What if someone told you that a widely-accepted event from history didn’t happen the way you think it did? This story reimagines a well-known chapter from Brno’s history-and might just have you second-guessing what you think you know.
Brno, April 1645
The bastard Scotsman, Ogilvy, stood atop the battlements at Špilberk. The ground to the North of the city walls was the most obvious side for attack. Lines of attack from the South would be hampered by a rough, scrabbly cliff face covered in thorn bushes and easily defended. No—if attack came, it would come from the North: the ground was solid and sloped gently down from the hill. Ogilvy gave orders for the city walls to be manned and for scouts to be sent out. He scratched his scarred chin, enjoying for a moment the warmth of the South Moravian spring sunshine on his face, and turned inside.
Vienna, April 1645
The impetuous Frenchman, De Souches, saluted smartly, turned and left. He quickly gave orders to ready his horse and went to pack. He’d be back with that grumbling Scotsman before the week was out—he smiled. They’d seen action together: they both fought for Denmark, then Sweden, and then they’d both changed sides after the Battle of White Mountain. It was funny that fate would draw them together again—and again—with that maniac Torstensson, although this time, Torstensson was the enemy.
Brno, May 1645
De Souches and Ogilvy greeted each other curtly and officially, with their men standing around watching the awkward greeting in the central courtyard of the castle. Ogilvy took De Souches up to his private chambers which looked out over the scree and cliffs and away down to the flat plains that stretched down to the distant, hazy hills at Palava.
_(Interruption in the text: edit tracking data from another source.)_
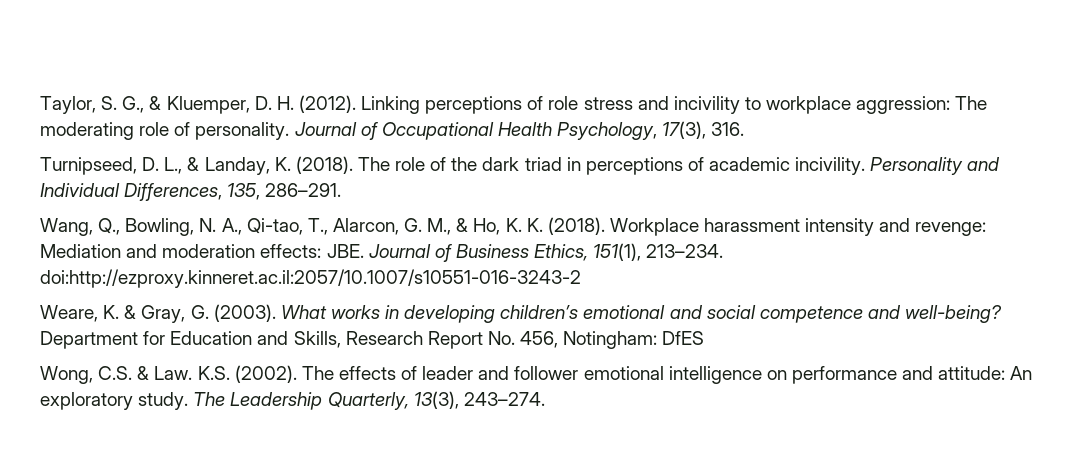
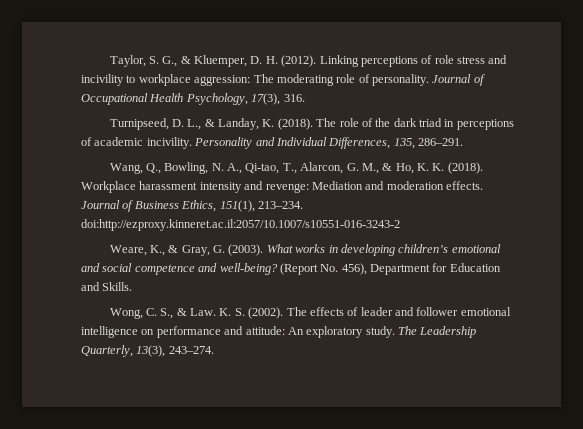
- Workplace harassment intensity and revenge: Mediation and moderation effects: JBE. Journal of Business Ethics, 151(1), 213–234. doi:http://ezproxy.kinneret.ac.il:2057/10.1007/s10551-016-3243-2
+ Workplace harassment intensity and revenge: Mediation and moderation effects. Journal of Business Ethics, 151(1), 213–234. doi:http://ezproxy.kinneret.ac.il:2057/10.1007/s10551-016-3243-2
- Weare, K. & Gray, G. (2003).
+ Weare, K., & Gray, G. (2003).
- Department for Education and Skills, Research Report No. 456, Notingham: DfES
- Wong, C.S. & Law. K.S. (2002).
+ (Report No. 456), Department for Education and Skills.
+ Wong, C. S., & Law. K. S. (2002).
“I can’t believe they’ve sent you to replace me,” grumbled Ogilvy dropping the feigned formality as soon as they were alone. He groaned and pulled out two chairs by the window and removed a stoppered bottle from a drawer. “Join me in a Slivovice, won’t you?”
“I’m sorry about that. I guess my old papers were more convincing than yours. The Habsburgs have some odd notions about rank and title. Idiots, but I’m not complaining.”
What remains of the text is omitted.